J’ai trouvé en lui un frère, exigeant mais vraiment affectueux, si compréhensif que dans mes relations avec lui, je n’ai jamais eu aucune difficulté à parler de manière sincère et sans rien cacher de ce qu’il faudrait faire pour attirer la sympathie des gens. Nous avons eu de nombreuses possibilités de travailler ensemble de tout cœur, presque partout en Europe, même si c’était parfois difficile, en plein régime communiste.
J’ai fait de nombreux voyages à Moscou, et je me souviens parfaitement de ses mots: «Tu es un bon ami, et nous avons beaucoup de raisons pour nous rapprocher»
Nous nous étions encore vus à Paris, et je m’étais donné beaucoup de mal pour faciliter ce voyage historique : le premier patriarche russe reçu officiellement à Paris, avec le président Sarkozy à ses côtés (entrevue à laquelle j’ai eu l’honneur d’assister personnellement)… 

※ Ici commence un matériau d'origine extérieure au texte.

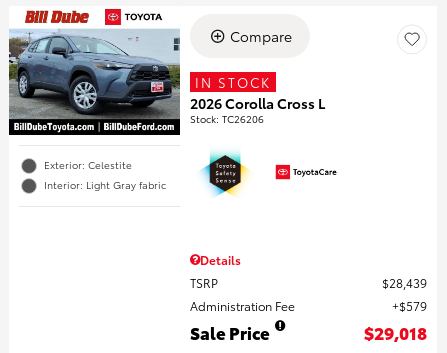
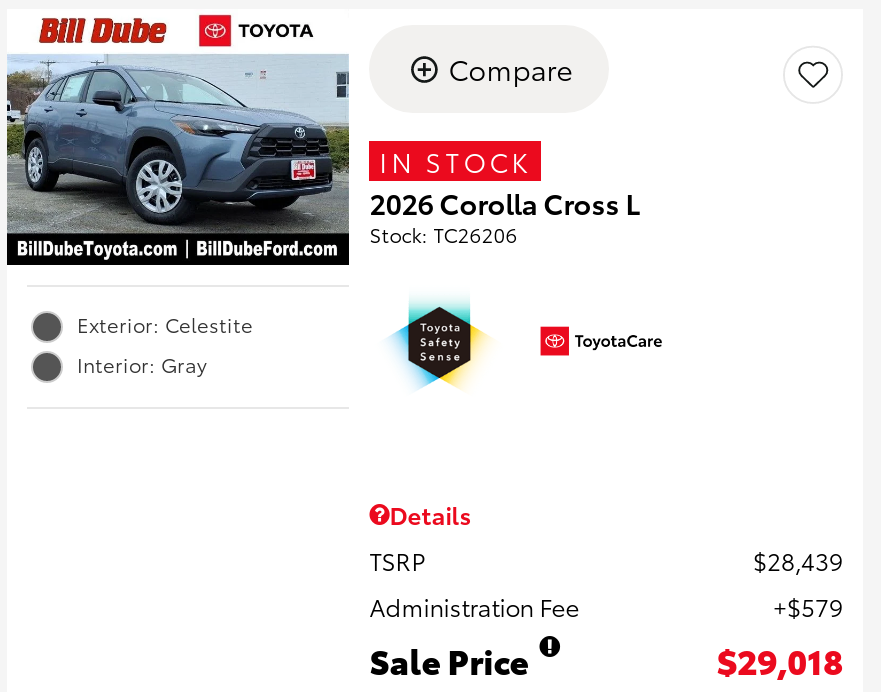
- Interior: Light Gray fabric
+ Interior: Gray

Deux Églises distinctes mais, nous le savons, deux Églises sœurs, vraiment sœurs ! L’intimité était telle, que nous avons pu beaucoup prier ensemble, dans la chapelle de sa résidence moscovite et dans la mienne à Marseille. La chapelle est le lieu de prière où nous nous sommes sentis le plus proches l’un de l’autre (...)
Il ne faut jamais oublier ce qu’a connu l’Église russe sous le régime communiste. Si l’on relit l’histoire de cette Église, surtout après 1917, on voit combien elle a souffert et combien elle s’est battue de manière admirable pour protéger sa propre foi grâce à ses martyrs. De cette manière, elle a vraiment maintenu la foi chez ses fidèles. Dans un contexte athée et sécularisé, il n’est pas facile de vivre sa foi, mais en Russie, peut-être plus qu’ailleurs, on peut compter sur de vrais fidèles ».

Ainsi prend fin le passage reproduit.